E. Any person registered as a pharmacy technician prior to the effective date of regulations implementing the provisions of this section shall not be required to comply with the requirements of subsection B in order to maintain or renew registration as a pharmacy technician.
F. A pharmacy technician trainee enrolled in a training program for pharmacy technicians described in subdivision B 2 may engage in the acts set forth in subsection A for the purpose of obtaining practical experience required for completion of the training program, so long as such activities are directly monitored by a supervising pharmacist.

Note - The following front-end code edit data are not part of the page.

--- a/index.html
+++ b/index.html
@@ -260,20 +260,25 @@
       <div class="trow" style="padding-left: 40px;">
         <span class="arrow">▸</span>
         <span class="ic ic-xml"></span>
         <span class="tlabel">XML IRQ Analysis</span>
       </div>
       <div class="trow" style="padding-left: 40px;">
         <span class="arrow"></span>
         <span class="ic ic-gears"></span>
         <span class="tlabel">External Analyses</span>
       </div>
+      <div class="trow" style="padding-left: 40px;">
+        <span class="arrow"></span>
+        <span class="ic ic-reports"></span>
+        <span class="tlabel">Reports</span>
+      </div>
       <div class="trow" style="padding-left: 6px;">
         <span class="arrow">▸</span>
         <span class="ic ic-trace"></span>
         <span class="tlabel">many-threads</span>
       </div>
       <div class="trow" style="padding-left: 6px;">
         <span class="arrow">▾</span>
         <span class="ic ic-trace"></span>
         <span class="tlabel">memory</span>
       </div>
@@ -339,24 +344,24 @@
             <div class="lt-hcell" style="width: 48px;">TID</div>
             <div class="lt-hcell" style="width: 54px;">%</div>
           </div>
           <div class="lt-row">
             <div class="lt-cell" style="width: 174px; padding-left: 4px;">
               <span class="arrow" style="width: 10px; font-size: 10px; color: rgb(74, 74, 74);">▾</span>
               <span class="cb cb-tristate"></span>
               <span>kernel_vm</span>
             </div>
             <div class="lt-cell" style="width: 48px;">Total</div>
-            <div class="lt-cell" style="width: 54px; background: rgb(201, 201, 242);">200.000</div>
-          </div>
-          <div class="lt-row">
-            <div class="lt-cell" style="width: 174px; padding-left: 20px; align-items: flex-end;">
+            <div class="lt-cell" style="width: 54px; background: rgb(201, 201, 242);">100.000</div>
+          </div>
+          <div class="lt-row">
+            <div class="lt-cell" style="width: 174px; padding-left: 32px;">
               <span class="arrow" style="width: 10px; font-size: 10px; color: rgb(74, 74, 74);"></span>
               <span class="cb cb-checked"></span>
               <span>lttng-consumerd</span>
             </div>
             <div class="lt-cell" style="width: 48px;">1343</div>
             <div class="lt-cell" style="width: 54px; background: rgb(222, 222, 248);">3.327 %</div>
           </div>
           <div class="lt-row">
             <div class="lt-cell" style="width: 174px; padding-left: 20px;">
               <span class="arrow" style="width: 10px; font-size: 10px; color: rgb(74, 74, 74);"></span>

G. To be registered as a pharmacy technician trainee, a person shall submit an application and a fee specified in regulations of the Board. Such registration shall only be valid while the person is enrolled in a pharmacy technician training program described in subsection B and actively progressing toward completion of such program. A registration card issued pursuant to this section shall be invalid and shall be returned to the Board if such person fails to enroll in a pharmacy technician training program described in subsection B.
H. A pharmacy intern may perform the duties set forth for pharmacy technicians in subsection A when registered with the Board for the purpose of gaining the practical experience required to apply for licensure as a pharmacist.
I. A registered nurse or licensed practical nurse practicing at an opioid treatment program pharmacy may perform the duties set forth for pharmacy technicians in subsection A, provided that all take-home medication doses are verified for accuracy by a pharmacist prior to dispensing.
2001, c. 317; 2004, c. 47; 2020, cc. 102, 237; 2022, cc. 138, 790, 791; 2024, c. 214.
Repealed by Acts 2007, c. 662, cl. 2.